Aos quarenta e sete anos, já não era mais impetuoso nem tímido, por isso se atreveu a olhar com atenção para o imperador.

“Zhang Fujing, nome de cortesia Maogong, que tal?” Zhu Houcong levantou a cabeça e sorriu para ele.

“Eu, Zhang Fujing, agradeço a Vossa Majestade pelo nome e pelo título!” Zhang Cong, emocionado, agradeceu profundamente.

Fujing: confiança e cautela; Maogong: talento e respeito.

Não só ganhou um novo nome, mas também um título de cortesia.

Diante dos quatro grandes caracteres caligrafados pelo imperador, o laureado do terceiro posto eclipsou em fama os dois primeiros.

Mas quem ousaria pedir tal honra ao imperador, ainda mais tendo o mesmo nome?

Liang Chu olhou novamente para Yang Tinghe, impassível e alheio, e depois para o imperador, sorridente e cordial.

Em um dia tão festivo, por que parecia que uma nova tempestade se anunciava?

No dia seguinte haveria o banquete oferecido pelo Ministério dos Ritos, depois a entrada no palácio para agradecer e receber as vestes cerimoniais, então a visita ao Templo de Confúcio para inscrever seus nomes e erguerem placas comemorativas – os dias de glória começavam para os novos doutores.

Mas os ministros mais lúcidos sabiam: apenas haviam dado uma volta no palco, aquecendo o ambiente, antes de serem empurrados para a periferia como novatos.

O tema do exame fora dirigido a todos os ministros presentes em Pequim.

Seria talvez essa uma prova imperial com possibilidade de rebaixamento?

Fei Hong, ainda a caminho da capital, conseguiria ser laureado como o sobrinho?

Já fazia um mês desde a ascensão ao trono.

Fora do Palácio da Pureza Celestial, havia uma agitação contida: durante a reconstrução do Portão do Sol, ninguém se atrevia a falar alto, mas afinal era um canteiro de obras.

Ninguém precisava ser apressado; todos queriam terminar logo o trabalho.
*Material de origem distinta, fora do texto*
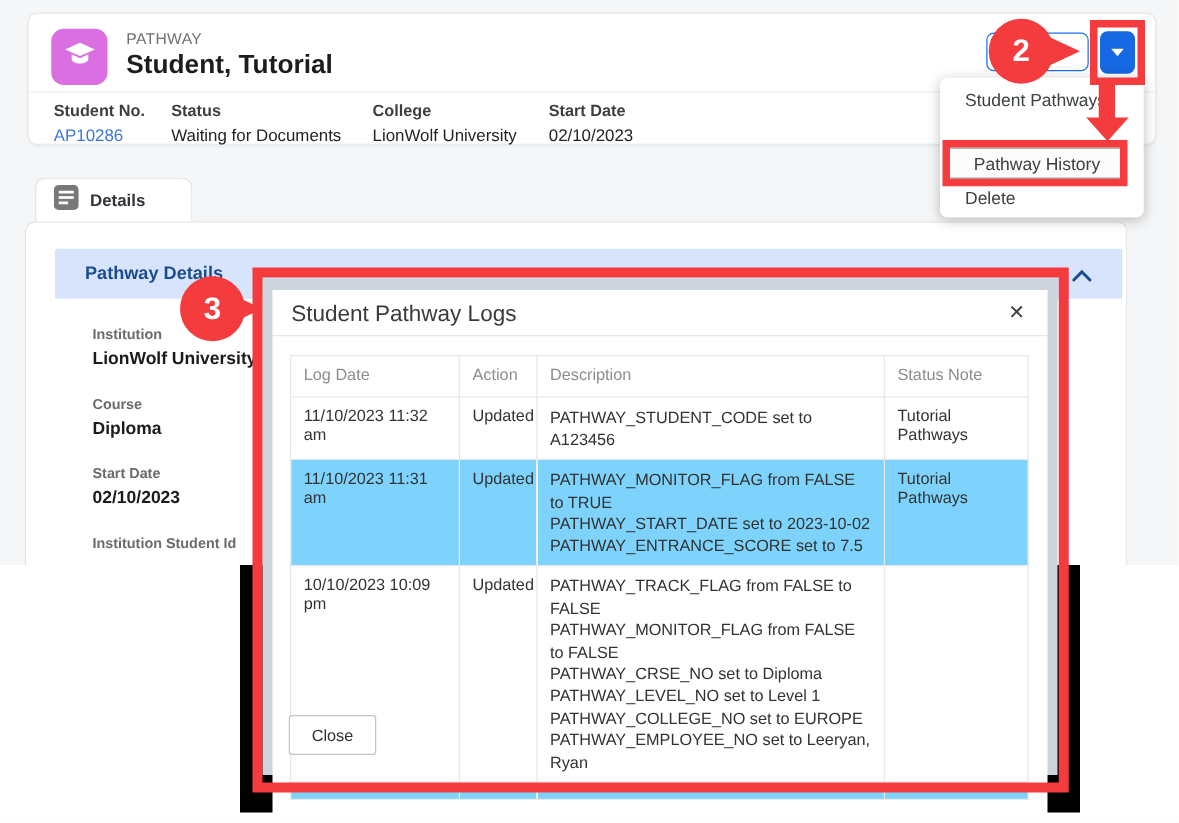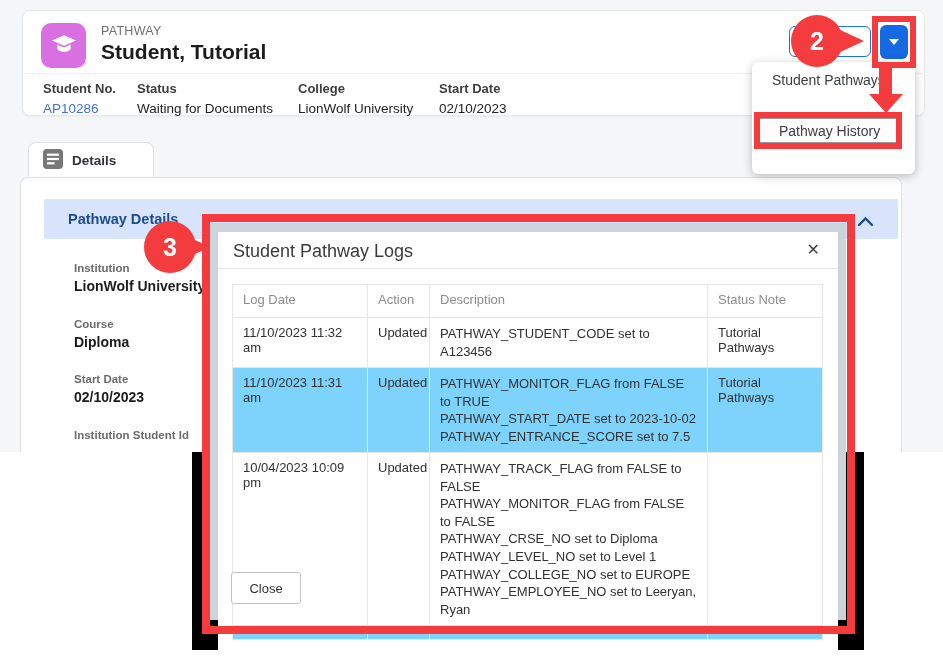--- a/index.html
+++ b/index.html
@@ -211,21 +211,21 @@
       </tr>
       <tr class="stripe">
         <td>11/10/2023 11:31 am</td>
         <td>Updated</td>
         <td class="pre">PATHWAY_MONITOR_FLAG from FALSE to TRUE
 PATHWAY_START_DATE set to 2023-10-02
 PATHWAY_ENTRANCE_SCORE set to 7.5</td>
         <td>Tutorial Pathways</td>
       </tr>
       <tr>
-        <td>10/04/2023 10:09 pm</td>
+        <td>10/10/2023 10:09 pm</td>
         <td>Updated</td>
         <td class="pre">PATHWAY_TRACK_FLAG from FALSE to FALSE
 PATHWAY_MONITOR_FLAG from FALSE to FALSE
 PATHWAY_CRSE_NO set to Diploma
 PATHWAY_LEVEL_NO set to Level 1
 PATHWAY_COLLEGE_NO set to EUROPE
 PATHWAY_EMPLOYEE_NO set to Leeryan, Ryan</td>
         <td></td>
       </tr>
       <tr class="stripe row-clipped">
@@ -236,20 +236,21 @@
       </tr>
     </tbody>
       </table>
 
     <button class="close-button">Close</button>
   </div>
 
   <div class="abs menu-panel">
     <div class="menu-item" style="top:5px;">Student Pathways</div>
     <div class="menu-item" style="top:31px;margin-top:28px;">New Pathway</div>
+    <div class="menu-item" style="top:83px;">Delete</div>
   </div>
   <div class="abs menu-item-box">
     <div class="menu-item" style="top:-1px;">Pathway History</div>
   </div>
 
   <div class="abs rect-red rect-modal"></div>
   <div class="abs rect-red rect-menuitem"></div>
   <div class="abs rect-red rect-dropdown"></div>
 
   <div class="abs arrow-shaft"></div>

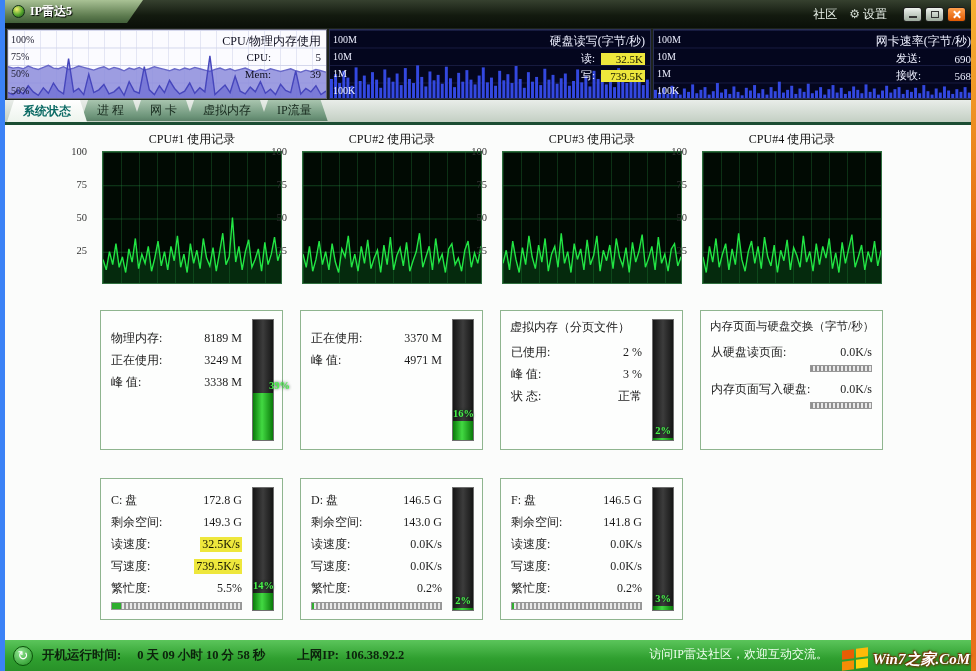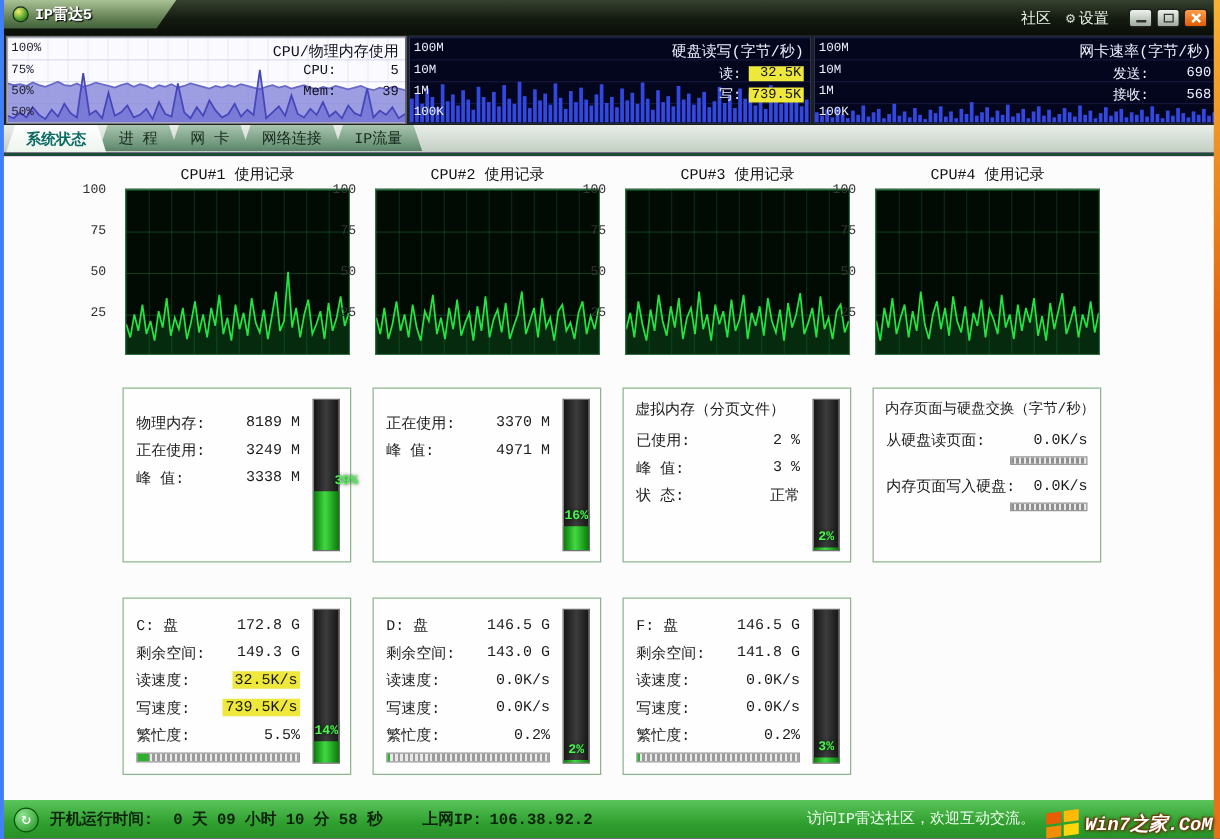--- a/index.html
+++ b/index.html
@@ -1,18 +1,18 @@
 <!DOCTYPE html>
 <html><head>
 <meta charset="utf-8">
 <style>
   html,body{margin:0;padding:0;background:#555;}
   *{box-sizing:border-box;}
-  .window{position:relative;width:976px;height:671px;overflow:hidden;background:#d946ef;
-          font-family:Liberation Mono, monospace;border-left:3px solid #3b82f6;}
+  .window{position:relative;width:976px;height:671px;overflow:hidden;background:#b91c1c;
+          font-family:Liberation Serif, serif;border-left:5px solid #3b82f6;}
   .right-border{position:absolute;top:0;right:0;bottom:0;width:5px;z-index:60;
                 background:linear-gradient(180deg,#f7b233,#e2640f 40%,#e8721a);}
 
   
   .titlebar{position:absolute;top:0;left:0;right:0;height:28px;
             background:linear-gradient(180deg,#36412f,#131a0f 55%,#0a0f08);}
   .logo-banner{position:absolute;left:0;top:0;width:138px;height:23px;display:flex;align-items:center;
                gap:5px;padding-left:7px;background:linear-gradient(180deg,#a9c295,#5c7a4e 70%,#42603a);
                clip-path:polygon(0 0,100% 0,calc(100% - 16px) 100%,0 100%);}
   .app-icon{width:13px;height:13px;border-radius:50%;border:1px solid #14301a;
@@ -374,21 +374,21 @@
         <span class="stat-value">568</span>
       </div>
     </div>
   </div>
 
   <div class="tabstrip">
     <div class="tabs">
       <div class="tab active">系统状态</div>
       <div class="tab">进 程</div>
       <div class="tab">网 卡</div>
-      <div class="tab">网络连接</div>
+      <div class="tab">虚拟内存</div>
       <div class="tab">IP流量</div>
     </div>
   </div>
   <div class="tab-underline"></div>
 
   <div class="content">
 
     <div class="cpu-group" style="left:73px">
       <div class="cpu-title">CPU#1 使用记录</div>
       <div class="cpu-axis">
Sob os olhos do imperador, a pressão era enorme.

Não dizem que servir ao imperador é como servir a um tigre? E ali estavam, preparando o covil da fera.

Após a aula imperial do dia vinte e dois, Zhu Houcong retornou, acompanhado por Huang Jin, Yan Song e Liu Long.
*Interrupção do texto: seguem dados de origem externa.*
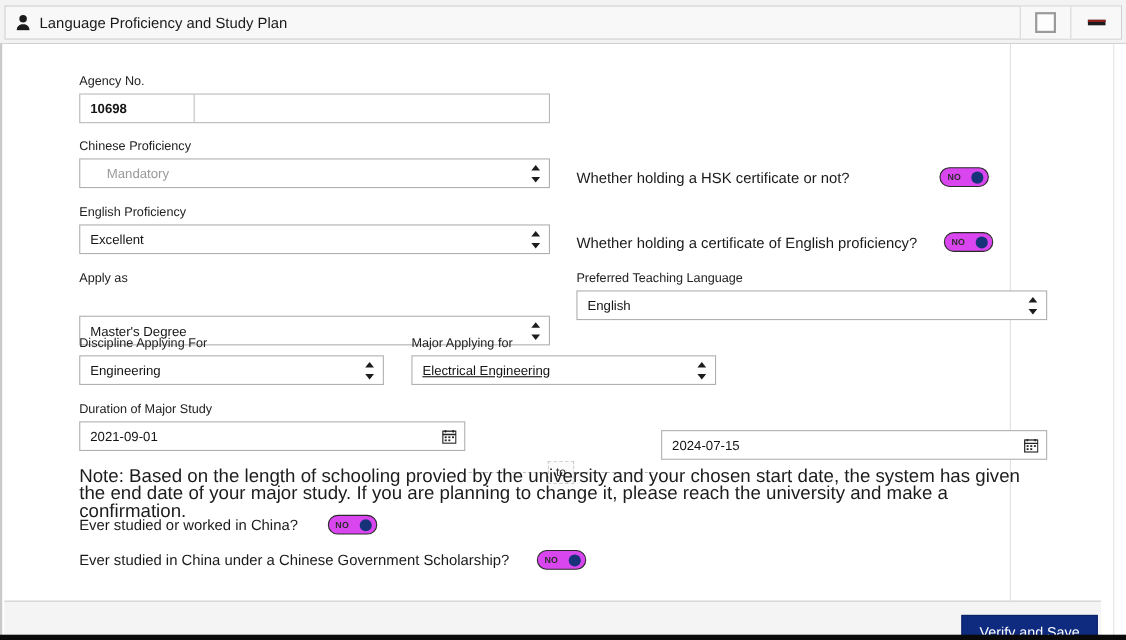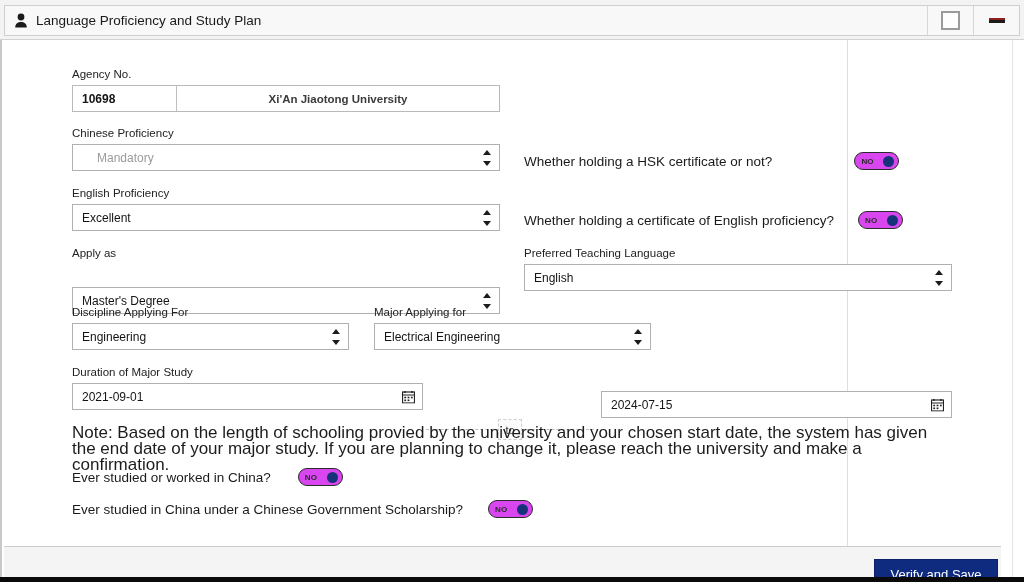--- a/index.html
+++ b/index.html
@@ -74,21 +74,21 @@
   .btn-minimize-bar {
     width: 16px; height: 5px;
     background: #1b1b1b;
     border-top: 2px solid #8d1f1f;
   }
 
   
   .window-body {
     position: absolute;
     left: 0; top: 40px;
-    width: 848px; height: 542px;
+    width: 919px; height: 542px;
     background: #ffffff;
     border-left: 2px solid #c9c9c9;
     border-right: 1px solid #dedede;
   }
   .content {
     position: absolute;
     left: 0; top: 0;
     width: 1000px;
     height: 502px;
     padding: 20px 0 0 0;
@@ -323,21 +323,20 @@
     </div>
   </div>
 
   <div class="window-body">
     <div class="content">
 
       <div class="row" style="left:70px; top:28px;">
         <div class="field-label">Agency No.</div>
         <div class="inputbox agency-box">
           <div class="agency-code">10698</div>
-          <div class="agency-name">Xi'An Jiaotong University</div>
         </div>
       </div>
 
       <div class="row" style="left:70px; top:87px;">
         <div class="field-label">Chinese Proficiency</div>
         <div class="select placeholder" style="width:428px;">
           <span>Mandatory</span>
           <span class="stepper">
             <span class="tri up"></span>
               <span class="tri dn"></span>
@@ -400,21 +399,21 @@
           <span>Engineering</span>
           <span class="stepper">
             <span class="tri up"></span>
               <span class="tri dn"></span>
           </span>
         </div>
       </div>
 
       <div class="row" style="left:372px; top:266px;">
         <div class="field-label">Major Applying for</div>
-        <div class="select" style="width:277px;">
+        <div class="select" style="width:277px;text-decoration:underline;">
           <span>Electrical Engineering</span>
           <span class="stepper">
             <span class="tri up"></span>
               <span class="tri dn"></span>
           </span>
         </div>
       </div>
 
       <div class="row" style="left:70px; top:326px;">
         <div class="field-label">Duration of Major Study</div>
Os trabalhadores junto ao Portão do Sol pararam imediatamente e ajoelharam-se onde estavam.

“Vamos para o Salão Central,” ordenou Zhu Houcong, olhando para lá. “Está calor, providenciem mais água para eles.”

“Sim, senhor,” respondeu Gao Zhong, supervisor local, olhando com inveja para Huang Jin.
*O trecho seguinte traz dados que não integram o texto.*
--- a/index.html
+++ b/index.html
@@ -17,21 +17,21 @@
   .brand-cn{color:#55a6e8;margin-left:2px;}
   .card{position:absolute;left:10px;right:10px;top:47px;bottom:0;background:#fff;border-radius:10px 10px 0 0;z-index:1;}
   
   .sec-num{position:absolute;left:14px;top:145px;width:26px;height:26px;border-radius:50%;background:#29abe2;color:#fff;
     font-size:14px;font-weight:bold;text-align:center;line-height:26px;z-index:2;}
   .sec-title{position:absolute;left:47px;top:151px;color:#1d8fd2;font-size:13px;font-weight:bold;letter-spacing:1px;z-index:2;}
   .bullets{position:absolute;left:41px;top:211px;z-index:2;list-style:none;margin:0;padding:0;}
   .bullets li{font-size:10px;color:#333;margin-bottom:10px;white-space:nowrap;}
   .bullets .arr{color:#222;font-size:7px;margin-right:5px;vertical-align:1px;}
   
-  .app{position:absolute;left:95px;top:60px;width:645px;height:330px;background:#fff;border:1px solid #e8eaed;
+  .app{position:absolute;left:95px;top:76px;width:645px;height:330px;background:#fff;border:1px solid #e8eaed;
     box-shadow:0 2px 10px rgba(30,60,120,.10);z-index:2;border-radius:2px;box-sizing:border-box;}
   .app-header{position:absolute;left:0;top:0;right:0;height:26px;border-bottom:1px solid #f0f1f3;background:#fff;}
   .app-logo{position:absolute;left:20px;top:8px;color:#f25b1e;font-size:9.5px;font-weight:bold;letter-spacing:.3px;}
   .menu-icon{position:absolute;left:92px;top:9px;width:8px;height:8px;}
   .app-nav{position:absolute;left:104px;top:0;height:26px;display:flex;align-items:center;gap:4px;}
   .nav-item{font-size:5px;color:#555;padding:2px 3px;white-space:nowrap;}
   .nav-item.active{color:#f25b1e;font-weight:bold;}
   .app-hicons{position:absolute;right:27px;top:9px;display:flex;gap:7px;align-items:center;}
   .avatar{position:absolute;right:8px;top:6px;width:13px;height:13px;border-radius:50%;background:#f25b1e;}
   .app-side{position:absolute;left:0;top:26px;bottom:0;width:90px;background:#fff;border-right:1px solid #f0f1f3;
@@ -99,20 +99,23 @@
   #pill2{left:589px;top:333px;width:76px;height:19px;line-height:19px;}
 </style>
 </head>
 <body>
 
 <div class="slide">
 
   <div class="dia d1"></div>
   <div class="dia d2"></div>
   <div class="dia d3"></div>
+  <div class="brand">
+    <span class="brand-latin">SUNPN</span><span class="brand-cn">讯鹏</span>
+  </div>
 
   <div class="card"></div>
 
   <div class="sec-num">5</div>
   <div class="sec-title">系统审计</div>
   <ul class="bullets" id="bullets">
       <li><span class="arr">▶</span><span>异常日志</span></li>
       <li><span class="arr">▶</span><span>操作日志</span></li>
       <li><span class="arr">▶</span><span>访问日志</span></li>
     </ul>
“O imperador é benevolente,” Yan Song aproveitou para adular, e o grupo seguiu direto ao salão entre o Palácio da Pureza Celestial e o da Tranquilidade Terrestre.

Aquele salão, que no futuro seria conhecido como Salão da Harmonia Suprema, ainda se chamava Salão Central, e servia originalmente para a imperatriz receber damas de alta patente em cerimônias. Tinha também outra função: guardar os selos imperiais.

No momento, sem imperatriz no palácio e com o Salão do Cultivo Mental ainda não reformado, Zhu Houcong usava ali como gabinete temporário.

O salão aquecido do Palácio da Pureza Celestial era pequeno demais.

Yan Song e Liu Long estavam entre os primeiros ministros a conhecer a disposição do local.

No salão principal, pendia um grande mapa do Império Ming.

Diante do trono, uma mesa imperial cercada por três fileiras de cadeiras, dezoito ao todo, cada uma com uma pequena mesa à frente.

Atrás das duas fileiras principais, exceto a da porta, havia estantes cheias de livros e rolos de pergaminho.

Desde a proclamação dos resultados, todas as redações dos candidatos estavam ali.

Zhu Houcong ainda fez questão de ler todas.

Yan Song e Liu Long, agora sem necessidade de ordens, sentaram-se à mesa imperial, um de cada lado, para continuar auxiliando o imperador a extrair os principais pontos das redações.

Em resumo: eliminar o supérfluo, destacar o essencial.

Aquilo não era uma simples aula.

Desde o dia oito de maio, quando começaram a servir diariamente ali, os dois agiam como verdadeiros secretários.

Só eram consultados pelo imperador em caso de dúvidas, e sempre sobre questões concretas.

Yan Song nunca ousava aconselhar abertamente o imperador a estudar os clássicos ou a ler história; Liu Long apenas cuidava para não errar nem se destacar.

Mas havia algo que Yan Song não compreendia: por que dezoito cadeiras?

Pensando na reforma do futuro gabinete do Salão do Cultivo Mental... não seria ali o verdadeiro gabinete imperial?

Não ousou perguntar, mas sabia que o imperador jamais colocaria dezoito cadeiras apenas para uma aula diária!